Industry side-stepping

This is a more industry-specific factor as of course other industries will be benefitting at the expense of a few and it is one that the government has been actively encouraging with its famously controversial campaign. A number of workers made redundant from industries that were particularly hard hit by the pandemic have found jobs in other industries, leaving yawning gaps in the ones they left behind. Hospitality is one such industry that has been left reeling by a lack of candidates. Indeed, Covid and Brexit have between them caused a staffing crisis in Hospitality. Some Hospitality workers have re-trained or used their transferable skills to enter industries with a high proportion of jobs and/or offering career stability. The financial services sectors are one example of an industry perceived to be stable and that can potentially offer home working. WaveTrackR data has shown that financial industries such as Banking and Finance are experiencing high average numbers of applications per job, with Insurance receiving an average of 70 applications per job in June compared to the average across all industries of just 10. 

Skills shortages

Historic skills shortages have not only added to the problems around candidate supply, they have worsened in some industries. For example, WaveTrackR data has shown that Health & Nursing has received the lowest number of average applications per job for the past 5 months, netting an average of just 2 in May and June. The sector has faced training and recruiting issues for several years but the pandemic pushed many to breaking point and it is now struggling to entice candidates and retain the workers it does have.

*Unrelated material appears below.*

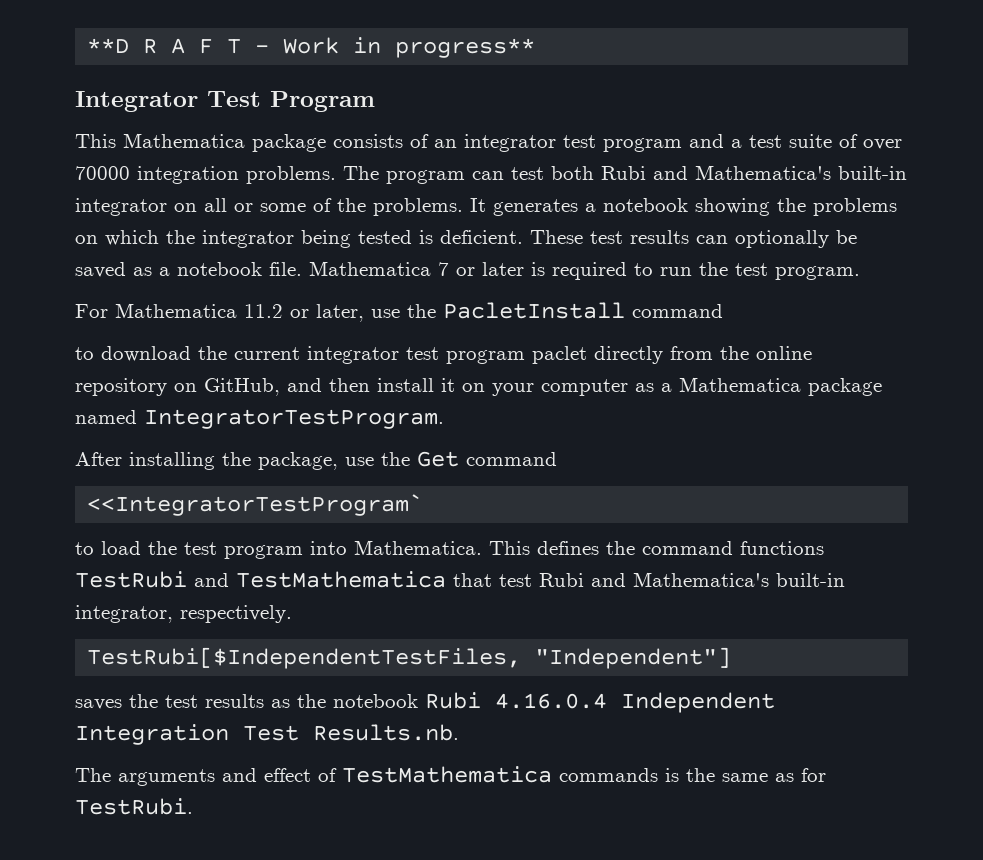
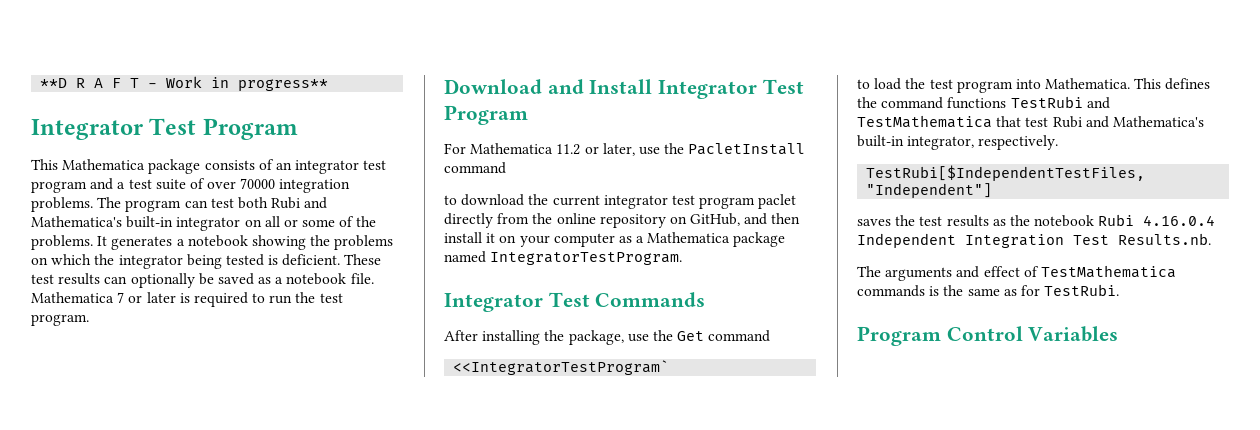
+ Download and Install Integrator Test Program
+ Integrator Test Commands
+ Program Control Variables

Extra training and post-graduate education

Many workers who have re-assessed their lives and careers during the pandemic, have been furloughed or made redundant, have made the decision to retrain. Retraining and up-skilling is certainly not a bad move but the fact is that it temporarily takes workers out of the job market and possibly permanently out of their previous industry. There has also been a rise in graduates staying in higher education to complete a postgraduate degree. The reasoning is that this will give them the edge over the competition in a challenging market and delay their entry into it until the outlook is more positive, meaning less graduates then usual entered the workforce over the past year.

What can recruiters do?

Recruiter approaches to attracting and engaging talent need to adapt to the changing market and evolving candidate preferences. Salaries are beginning to be pushed up by declining candidate availability so ensure the market rate is being offered. Really think about what the ‘must haves’ are in your job ad and what could be negotiable. Be flexible in what you expect from candidates when it comes to training and qualifications.

Understanding what candidates are now looking for, what drives their search, is also important. The option of flexible working where possible (both in terms of time and a work from home/office mix), holistic benefits rather than materialistic perks, and a caring culture top the list. Focus on your candidate experience – attracting talent is just the first step, you need to respond quickly, avoid making the process too lengthy and laborious with too many interviews, and keep the candidate engaged and updated throughout.

The market will stabilise but it has been turned upside down over the past 18 months and it will take time. However, with the economy growing faster than predicted we could be on the road to stability more quickly than forecast. In the meantime, hone both your talent attraction strategy and your candidate experience, dig deep into your talent pool and get onto social media to seek out passive candidates.